EXERCISE REQUIREMENTS:
The line containing "Fleur de sel" and every line after it, through the last line of the records, are to be transcribed exactly, and nothing else.
___ RECORD EXTRACTS ___
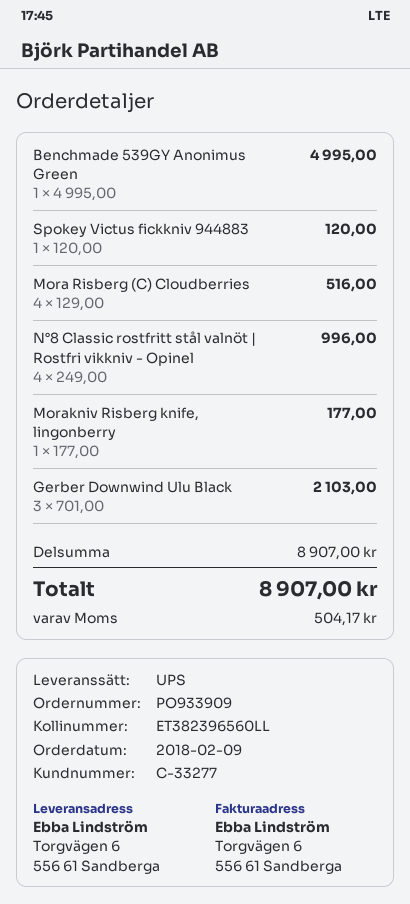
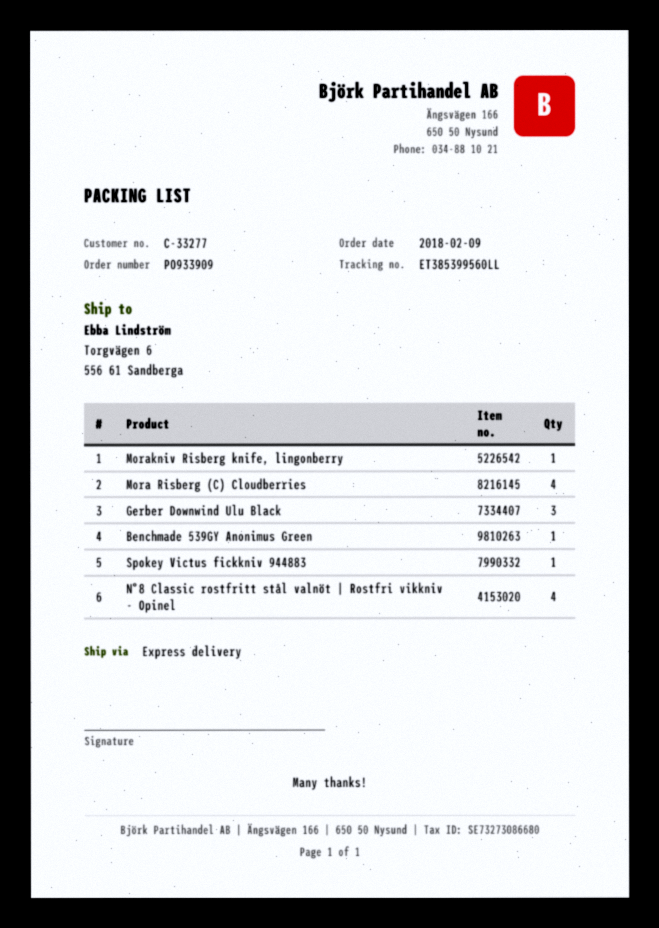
shipping method: UPS -> express
tracking number: ET382396560LL -> ET385399560LL

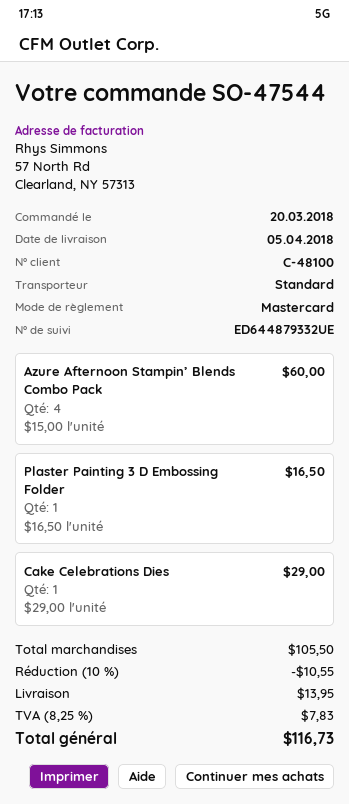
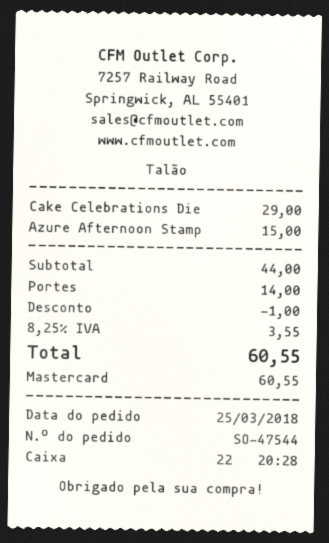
order date: 2018-03-20 -> 2018-03-25
Azure Afternoon Stampin’ Blends Combo Pack: 4 for 60.00 -> 1 for 15.00
Plaster Painting 3 D Embossing Folder: 1 for 16.50 -> none
subtotal: 105.50 -> 44.00
discount: 10.55 -> 1.00
shipping: 13.95 -> 14.00
tax: 8.25% = 7.83 -> 8.25% = 3.55
total: 116.73 -> 60.55

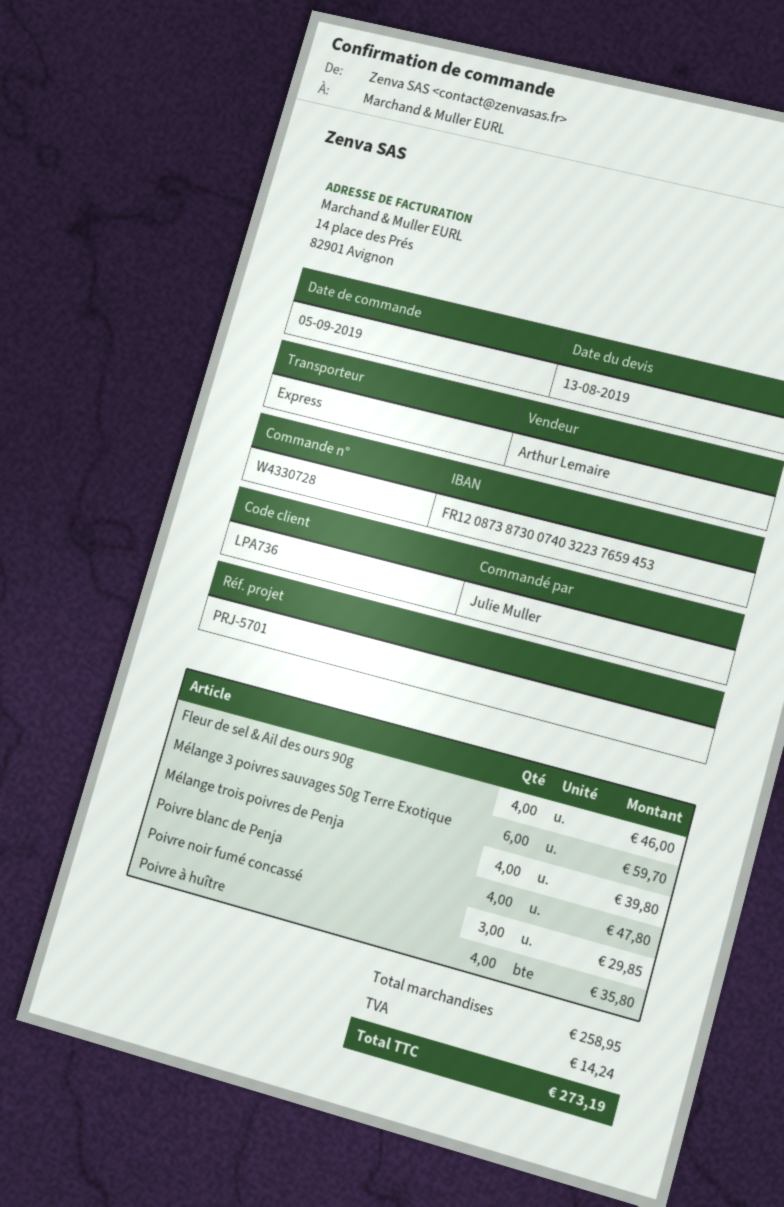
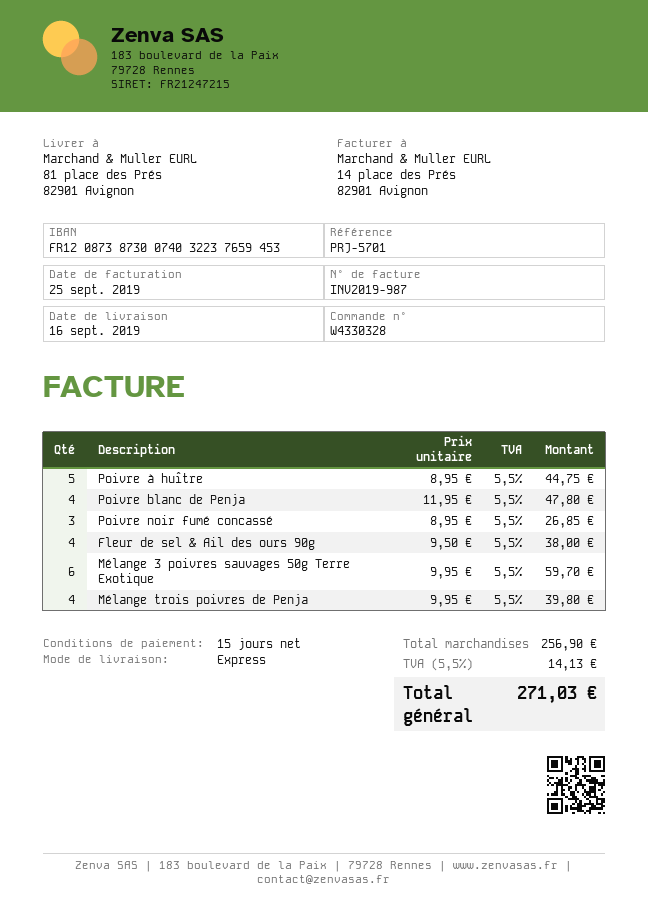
order number: W4330728 -> W4330328
Fleur de sel & Ail des ours 90g: 4 for 46.00 -> 4 for 38.00
Poivre noir fumé concassé: 3 for 29.85 -> 3 for 26.85
Poivre à huître: 4 for 35.80 -> 5 for 44.75
subtotal: 258.95 -> 256.90
tax: 14.24 -> 14.13
total: 273.19 -> 271.03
___
ANSWER BELOW:
Fleur de sel & Ail des ours 90g: 4 for 46.00 -> 4 for 38.00
Poivre noir fumé concassé: 3 for 29.85 -> 3 for 26.85
Poivre à huître: 4 for 35.80 -> 5 for 44.75
subtotal: 258.95 -> 256.90
tax: 14.24 -> 14.13
total: 273.19 -> 271.03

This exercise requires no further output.